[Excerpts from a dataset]
=== Begin Enclosure ===

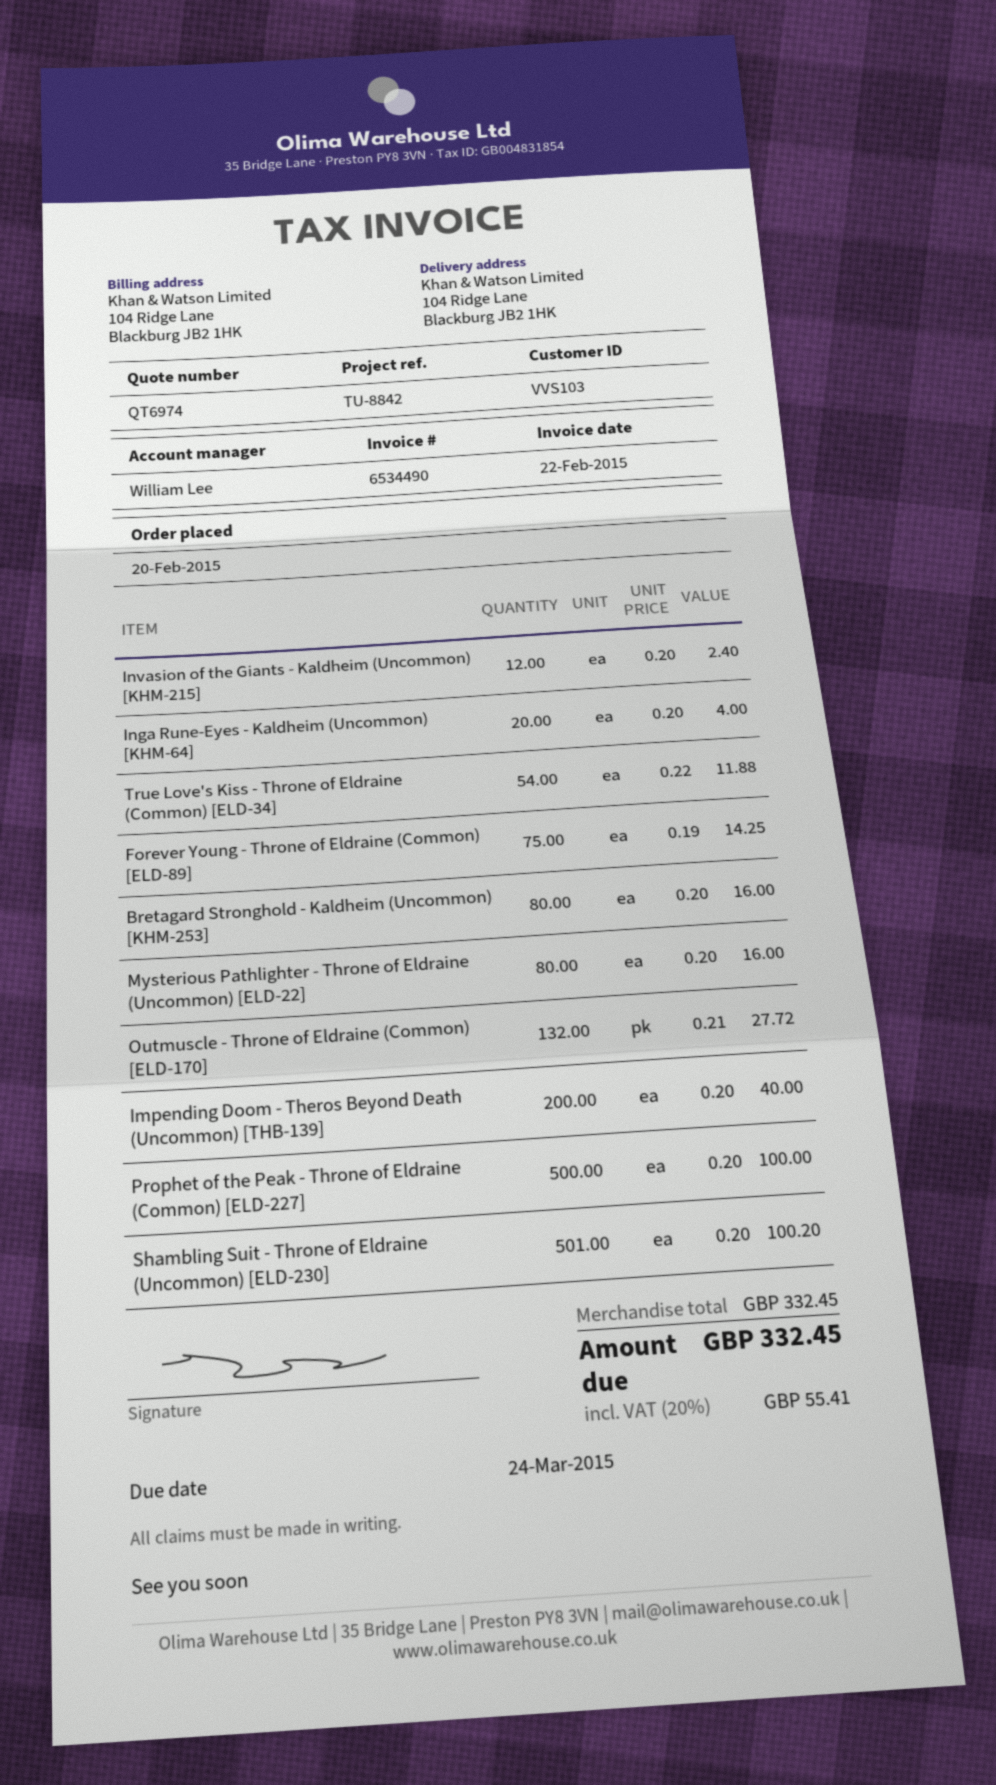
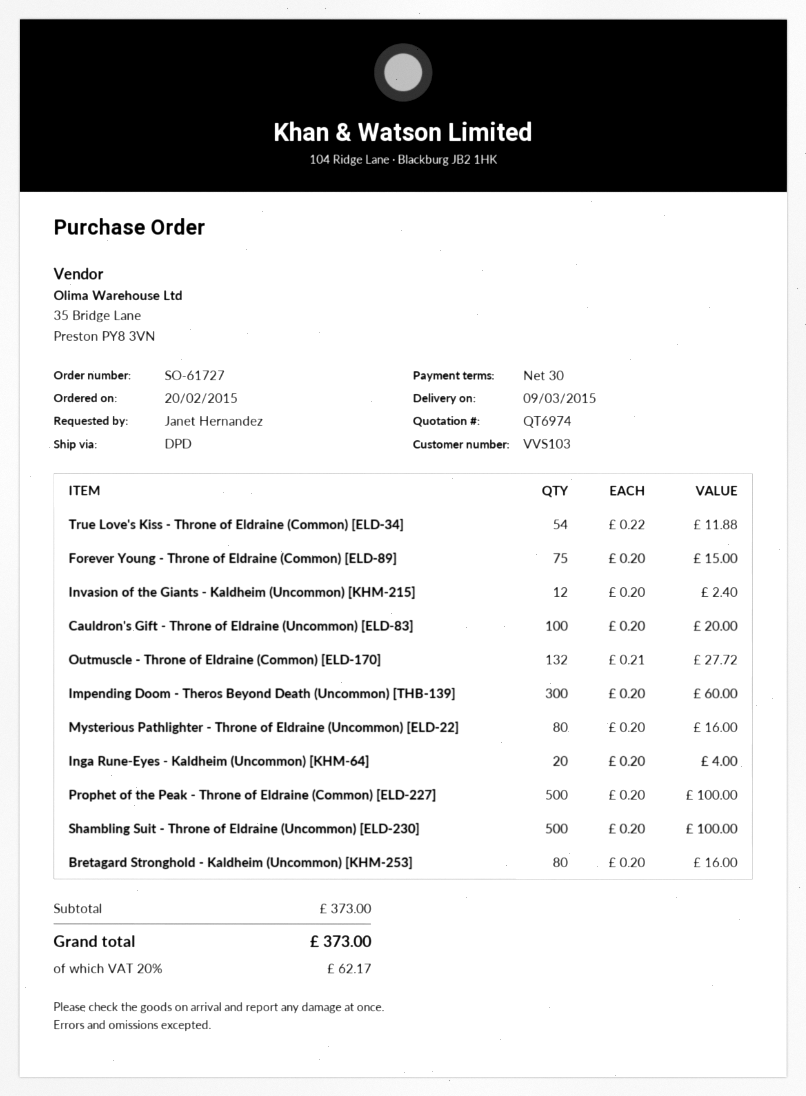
Forever Young - Throne of Eldraine (Common) [ELD-89]: 75 x 0.19 = 14.25 -> 75 x 0.20 = 15.00
Impending Doom - Theros Beyond Death (Uncommon) [THB-139]: 200 x 0.20 = 40.00 -> 300 x 0.20 = 60.00
Shambling Suit - Throne of Eldraine (Uncommon) [ELD-230]: 501 x 0.20 = 100.20 -> 500 x 0.20 = 100.00
Cauldron's Gift - Throne of Eldraine (Uncommon) [ELD-83]: none -> 100 x 0.20 = 20.00
subtotal: 332.45 -> 373.00
tax: 20% = 55.41 -> 20% = 62.17
total: 332.45 -> 373.00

=== End Enclosure ===

→ REQUIREMENT:
Identify the lines of the data that contain the word "Eldraine". Copy each of them.

→ WRITTEN RESPONSE:
Forever Young - Throne of Eldraine (Common) [ELD-89]: 75 x 0.19 = 14.25 -> 75 x 0.20 = 15.00
Shambling Suit - Throne of Eldraine (Uncommon) [ELD-230]: 501 x 0.20 = 100.20 -> 500 x 0.20 = 100.00
Cauldron's Gift - Throne of Eldraine (Uncommon) [ELD-83]: none -> 100 x 0.20 = 20.00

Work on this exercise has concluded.